Progress has been made on this front—but I think not nearly so much progress as has been made in freedoms to. The abstractness of freedoms from makes it more difficult to see or identify these forms of discrimination.

Take sexual orientation, for instance. Huge progress has been made in the last 25 years, and there is majority support for gay marriage. How often, though, do we still hear positions like, “I don’t care what they do, I just wish I didn’t have to see it.” Those who are willing to grant permissive freedoms to queer folk, but still want to retain veto power of freedom from having to see us.

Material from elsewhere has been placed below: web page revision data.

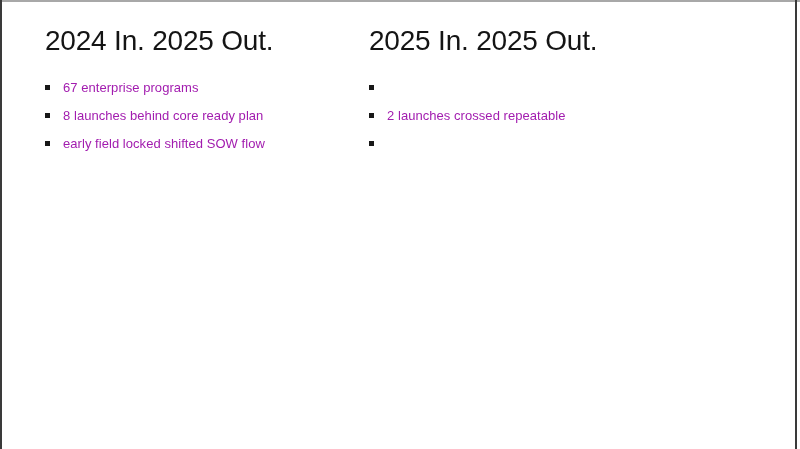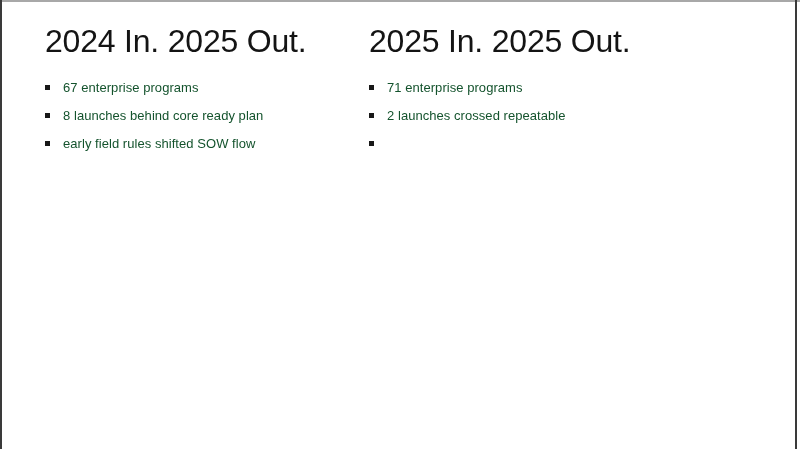"2024 In. 2025 Out." .col-title { font-size: 32px -> 28px }
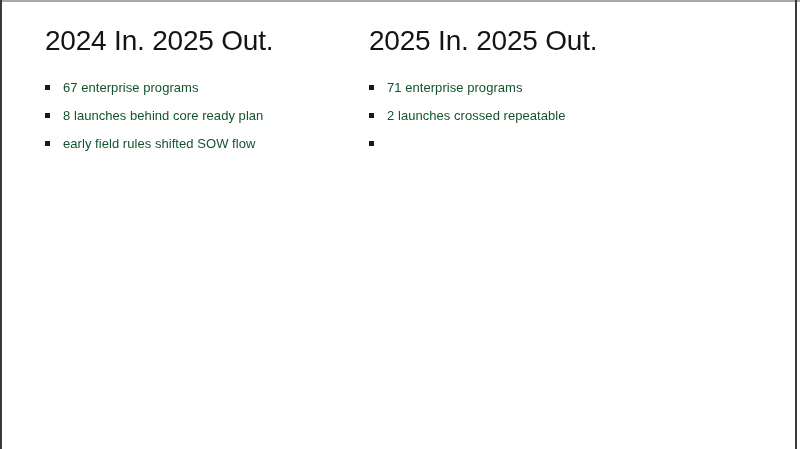"67 enterprise programs" .bullet-text { color: #14532d -> #a21caf }
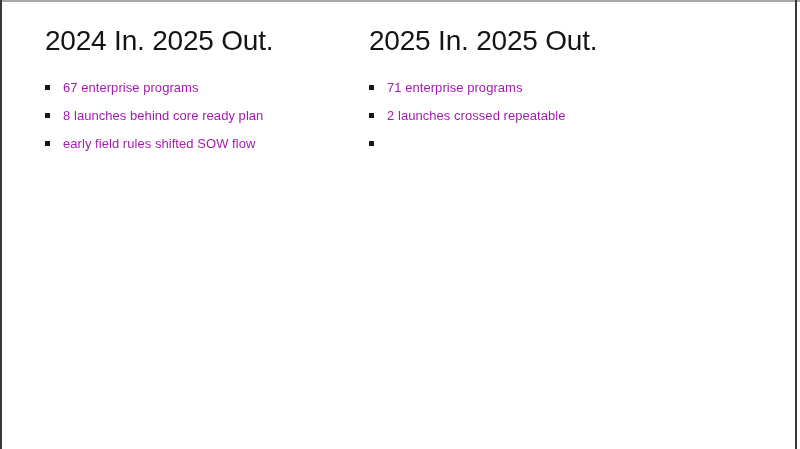"71 enterprise programs" span.bullet-text { html: <span>71 enterprise programs</span> -> none }
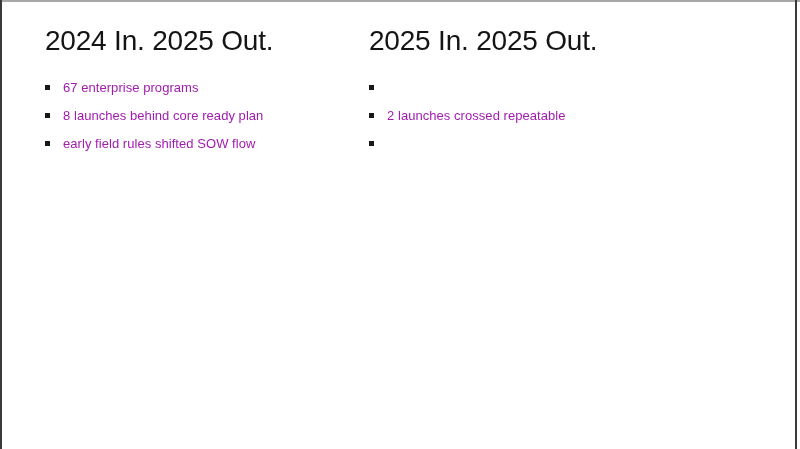"early field rules shifted SOW" span.bullet-text { text: rules -> locked }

Like the manger on the green we spoke about earlier, as long as straight dating and snuggling and kissing and sex is all over movies and TVs, radio and the Internet—then it’s fair that a certain amount of queer dating and snuggling and kissing and sex is there too.

A side note: I will admit, it feels very contrived at times. Perhaps after the script is written, a focus group or editor looks it over. “There isn’t any queer representation here.” “Well, Bob the policeman is bi and Alice the attorney is in a lesbian relationship.” “There’s nothing in the script.” “Well, yeah, it doesn’t really come up.” “Yeah, well, I can’t tell.” And so the fucking trowel comes out to queer up Bob and Alice. Being a clumsily written-in afterthought it feels hokey, clumsy, and gratuitous. The alternative is to leave Bob and Alice as low-key queer, but then the LGBTQ+ community complains about lack of representation, up until one or both get outed later, whereupon right-wing population complains about pandering. Creators are damned if they do, damned it they don’t.

Real equity for minorities means not just extending freedoms to to include them, but turning down expectations of freedoms from to achieve parity.

Very slowly, things are moving forward. Racism is still woefully present 160 years after the civil war, and yet, things are better than they were back then—although I wonder if there has been some backsliding in recent decades. The Queer community, meanwhile, has gone from pariahs that would be shunned into gay ghettos 50 years ago, to a partially accepted portion of some communities. And there are sometimes setbacks, like the anti-gay and especially anti-Trans bills that, in the last few years, have pushed back queer rights.

As we continue going forward, we need to recognize that inclusion means more than extending freedoms to to include marginalized groups. It means not shunning minorities just because they’re minorities. That’s something we have to choose to implement individually because policies and enforcement can ensure freedoms to are respected. But only you can overcome prejudices and inhibitions you have about other groups, and turn town your expectation of freedom from them.